Very easy, I personally think the 20$ is worth it for the hatchery cause its so damn easy but then again... I'm lazy.


----------



## Morgan (Apr 15, 2008)

fishaaron said:


> Microworms are a good first food for betta fry, and they are easy to culture.


=B I've never done it before, but I am researching. The only thing I'm worried about is messing it up since they take so long to culture (Well.. ok, a week isn't too long) and since I've never done it before. I think I'm prolly gonna go with Hikari, BBS, egg yolk and frozen bbs. I am TRYING cultures of infusoria (Well kind of), but I don't plan to rely on it.
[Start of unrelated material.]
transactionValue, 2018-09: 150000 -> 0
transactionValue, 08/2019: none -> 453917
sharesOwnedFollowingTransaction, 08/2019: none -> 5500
Thanks for the tips everyone. =D


----------



## Morgan (Apr 15, 2008)

Brian said:


> For the first 3 days after free swimming you should be feeding them with Liquifry which is basically egg yolk in a tube and other crap but its not as messy and 100x easier.
> 
> Afterwards you can choose to go microworms for a couple weeks to make sure everyone can eat or you can go straight BBS to make sure only the strong survive and grow quick.
> 
> ...


I agree... As soon as I can get out there I'm gonna grab it. I'm still waiting for my BBS to hatch (I'm having trouble keeping the heat up, and I think I messed up the quantities), so I have doubts that'll work.

Now I just gotta wait for the female to be ready and I can spawn (Hopefully tommorrow).

Just as a quick question - How do you start your microworm cultures? Do you buy them from a place in toronto, ship them, or get them from friends?


----------



## Brian (Mar 14, 2006)

There is a lady named Renata who sells them in Toronto.

You can PM her over at www.pricenetwork.com and ask her for some.

I never really measured anything when I was hatcing BBS... I just added salt to the amount that I felt was right (lol), water, however much BBS I felt was right (lol) and popped it under my moms table lamp (I was like in gr6).


----------



## Morgan (Apr 15, 2008)

Brian said:


> There is a lady named Renata who sells them in Toronto.
> 
> You can PM her over at www.pricenetwork.com and ask her for some.
> 
> I never really measured anything when I was hatcing BBS... I just added salt to the amount that I felt was right (lol), water, however much BBS I felt was right (lol) and popped it under my moms table lamp (I was like in gr6).


Ahah, that's awesome. Thanks for the tip.

Well, it's good to know they're so flexible. Actually, I was thinking about getting sea monkeys if nothing turned up cause I'm so lazy.


----------



## Brian (Mar 14, 2006)

I'm pretty sure Sea Monkeys are just adult brine shrimp.


----------



## Morgan (Apr 15, 2008)

Brian said:


> I'm pretty sure Sea Monkeys are just adult brine shrimp.


Yeah, I know, that's why I wanted to get them. Soooo easy (Although they make terrible pets...)


----------



## Pablo (Mar 27, 2006)

Frozen adult brine shrimp of the Ocean Nutrition brand are even better for your fish than instaseamonkeys


----------



## Brian (Mar 14, 2006)

You can't feed frozen adult bs to betta fry... lol.


----------



## Katalyst (Jul 29, 2007)

I picked up a jar of Instant BBS from Ocean Nutrition. Open the jar a voila bbs at your fingertips. Worked great, no hatching mess to contend with and no stinky microworms lol.


----------